With a real sense of vibrancy about it, this Buckinghamshire town is being put on the map as it continues to evolve into a cool and quirky hotspot for the capital’s commuters. Not just that, but for people wanting a day trip that feels a lot more wholesome and doesn’t cost quite as much.

Marlow is one to watch, especially for those looking to relocate out of the city. Its location along the River Thames makes for a peaceful spot, which could compare to the likes of Richmond or Cambridge, where people can hire both rowing boats and self-driving boats to explore the town from the water.

What makes it most recognisable to passers-by or those travelling through is its eye-catching suspension bridge which spans the River Thames, joining Buckinghamshire with Berkshire. It first opened in 1832 and has been somewhat of a landmark for the area ever since, as a distinctive feature that helped the town to grow as an inland port.

High Street

The charming town is made up of historic streets with listed buildings and an abundance of independent boutiques, cafes and bistros, adding to the atmosphere of the place. But above all, it’s Marlow’s High Street that has received the most considerable amount of attention. Recently, when it was dubbed the best in the UK.
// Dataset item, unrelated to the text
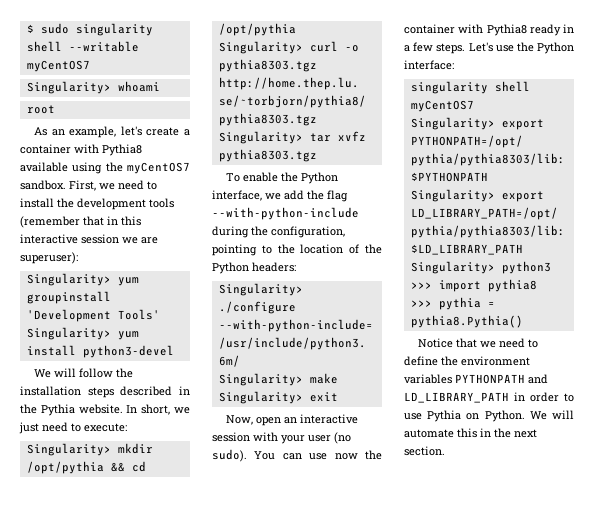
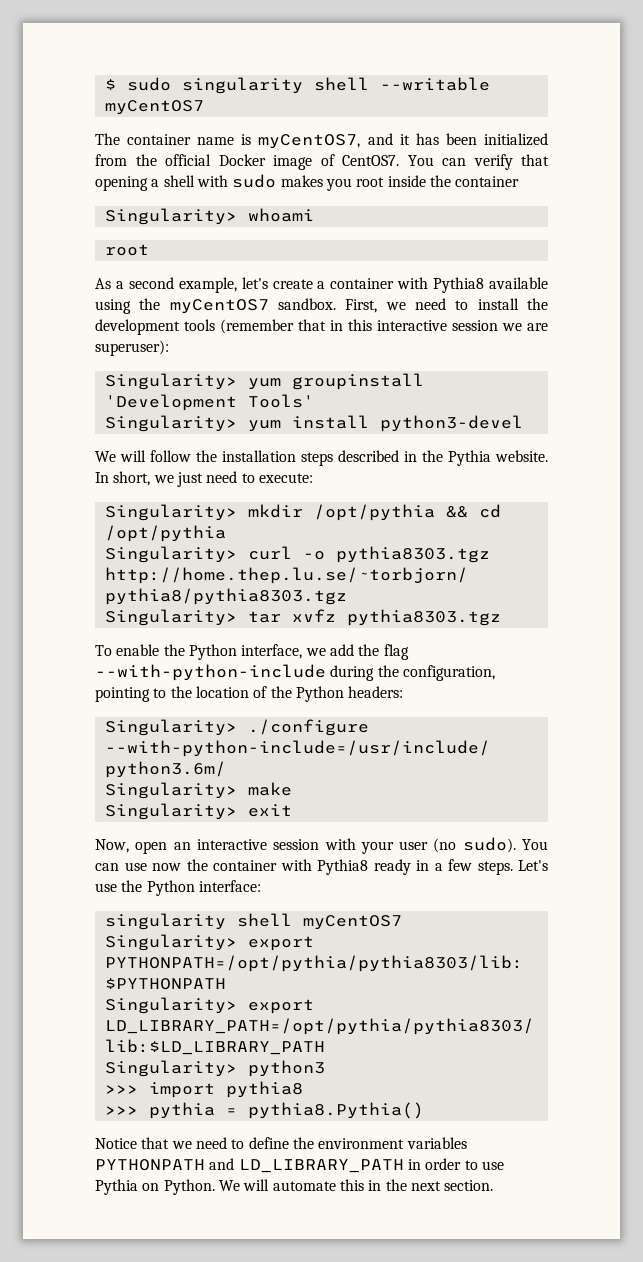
+ The container name is myCentOS7, and it has been initialized from the official Docker image of CentOS7. You can verify that opening a shell with sudo makes you root inside the container
- As an example, let's create a container with Pythia8 available using the myCentOS7 sandbox.
+ As a second example, let's create a container with Pythia8 available using the myCentOS7 sandbox.

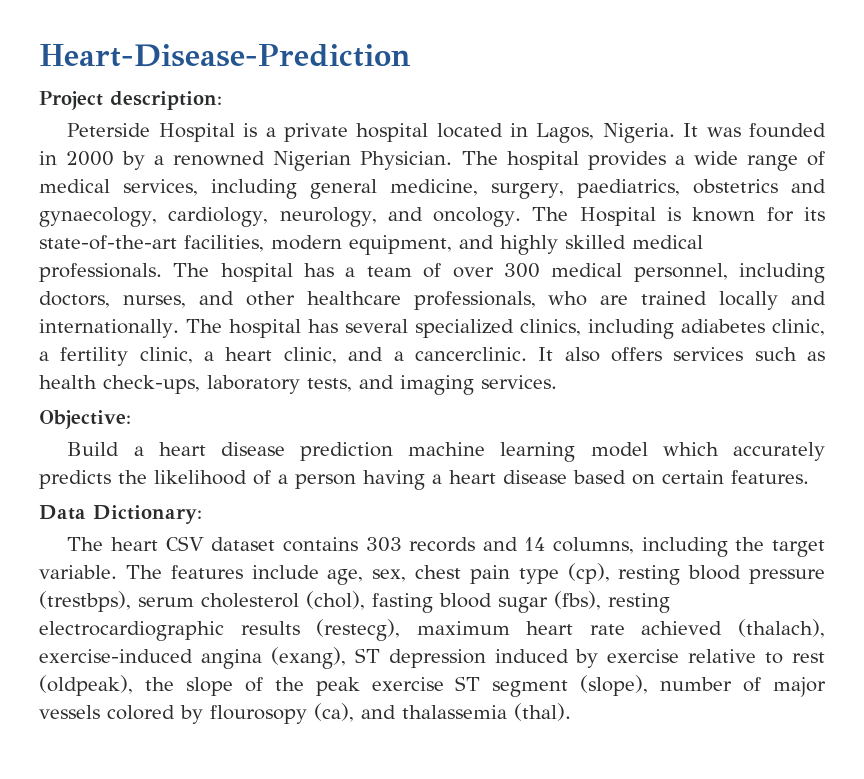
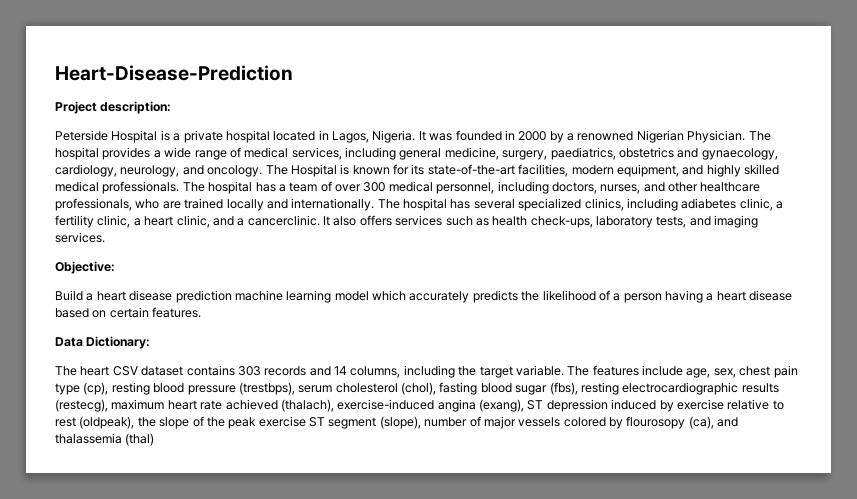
- The features include age, sex, chest pain type (cp), resting blood pressure (trestbps), serum cholesterol (chol), fasting blood sugar (fbs), resting electrocardiographic results (restecg), maximum heart rate achieved (thalach), exercise-induced angina (exang), ST depression induced by exercise relative to rest (oldpeak), the slope of the peak exercise ST segment (slope), number of major vessels colored by flourosopy (ca), and thalassemia (thal).
+ The features include age, sex, chest pain type (cp), resting blood pressure (trestbps), serum cholesterol (chol), fasting blood sugar (fbs), resting electrocardiographic results (restecg), maximum heart rate achieved (thalach), exercise-induced angina (exang), ST depression induced by exercise relative to rest (oldpeak), the slope of the peak exercise ST segment (slope), number of major vessels colored by flourosopy (ca), and thalassemia (thal)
Estate agent Knight Frank named the UK’s best high streets after the property experts took a look at some of the streets that offer the most charm, and this was their favourite. Their focus was on the areas that home buyers were flocking to, and Marlow came out as a seriously desirable spot that they described as both “charming and lively”.

Matt Davies, partner at Knight Frank, said: “We tend to see a slightly younger buyer base in Marlow, driven in large part by its outstanding educational institutions, including grammar schools such as Sir William Borlase’s.”

There’s an endless amount of unique little shops selling clothing, gifts, homeware, stationery and more. Some of the standout stalls include the gift shop Twenty Three Living, The Marlow Bookshop, URU Home and Saddle Safari, all joined by an array of local pubs, cafes, galleries and salons.

Marlow has also made a name for itself in the realm of food, with high-end chefs operating out of the area and it being home to Michelin-star cuisine. Celeb chef Tom Kerridge runs a pub in the heart of the town named The Hand of Flowers, a short walk off of the high street, which stands as the only UK pub to hold an impressive two Michelin stars.

A customer described their experience at the highly acclaimed pub on TripAdvisor. They said: “Service was excellent from the minute we arrived, and the atmosphere in the restaurant was great. We’d highly recommend!”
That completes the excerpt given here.